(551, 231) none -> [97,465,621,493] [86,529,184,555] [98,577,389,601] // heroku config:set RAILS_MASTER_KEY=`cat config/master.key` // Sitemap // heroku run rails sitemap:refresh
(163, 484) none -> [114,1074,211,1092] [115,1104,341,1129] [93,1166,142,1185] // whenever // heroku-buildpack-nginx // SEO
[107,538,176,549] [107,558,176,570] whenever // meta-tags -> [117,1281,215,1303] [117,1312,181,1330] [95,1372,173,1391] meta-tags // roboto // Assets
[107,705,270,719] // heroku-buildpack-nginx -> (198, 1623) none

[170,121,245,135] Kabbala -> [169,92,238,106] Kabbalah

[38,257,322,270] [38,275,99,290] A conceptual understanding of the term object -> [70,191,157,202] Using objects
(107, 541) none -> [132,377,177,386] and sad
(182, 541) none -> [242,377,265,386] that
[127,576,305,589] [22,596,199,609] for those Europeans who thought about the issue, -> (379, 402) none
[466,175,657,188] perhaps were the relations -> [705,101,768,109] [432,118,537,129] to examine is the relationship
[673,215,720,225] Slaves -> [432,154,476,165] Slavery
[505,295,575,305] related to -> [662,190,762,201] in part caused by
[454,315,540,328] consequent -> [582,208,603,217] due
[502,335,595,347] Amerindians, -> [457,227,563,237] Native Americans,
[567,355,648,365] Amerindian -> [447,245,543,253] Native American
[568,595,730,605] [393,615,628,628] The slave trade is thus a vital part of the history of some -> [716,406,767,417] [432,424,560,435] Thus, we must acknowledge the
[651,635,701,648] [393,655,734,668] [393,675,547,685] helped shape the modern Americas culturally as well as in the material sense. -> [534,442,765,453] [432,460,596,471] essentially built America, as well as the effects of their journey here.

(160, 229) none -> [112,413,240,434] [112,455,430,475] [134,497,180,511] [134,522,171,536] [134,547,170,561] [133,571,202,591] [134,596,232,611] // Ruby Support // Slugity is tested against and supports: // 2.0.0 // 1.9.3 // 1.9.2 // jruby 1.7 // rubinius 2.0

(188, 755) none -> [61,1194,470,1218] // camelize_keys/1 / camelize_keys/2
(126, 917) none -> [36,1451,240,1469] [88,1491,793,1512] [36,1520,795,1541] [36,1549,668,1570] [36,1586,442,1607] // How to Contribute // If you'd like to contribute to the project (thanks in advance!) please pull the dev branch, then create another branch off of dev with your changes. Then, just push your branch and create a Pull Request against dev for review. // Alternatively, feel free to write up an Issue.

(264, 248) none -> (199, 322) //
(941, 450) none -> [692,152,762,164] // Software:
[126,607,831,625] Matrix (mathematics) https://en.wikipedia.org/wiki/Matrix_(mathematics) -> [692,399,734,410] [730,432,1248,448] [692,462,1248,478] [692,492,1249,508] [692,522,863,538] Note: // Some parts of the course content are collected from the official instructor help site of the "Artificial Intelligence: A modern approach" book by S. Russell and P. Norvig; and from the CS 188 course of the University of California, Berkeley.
-- -- --
# What you have to do
When you reach the line with "(182, 541) none -> [242,377,265,386] that" in the records above, start writing out lines exactly, and stop once the line with "[673,215,720,225] Slaves ->" has been written; include nothing else.

# Output for this exercise
(182, 541) none -> [242,377,265,386] that
[127,576,305,589] [22,596,199,609] for those Europeans who thought about the issue, -> (379, 402) none
[466,175,657,188] perhaps were the relations -> [705,101,768,109] [432,118,537,129] to examine is the relationship
[673,215,720,225] Slaves -> [432,154,476,165] Slavery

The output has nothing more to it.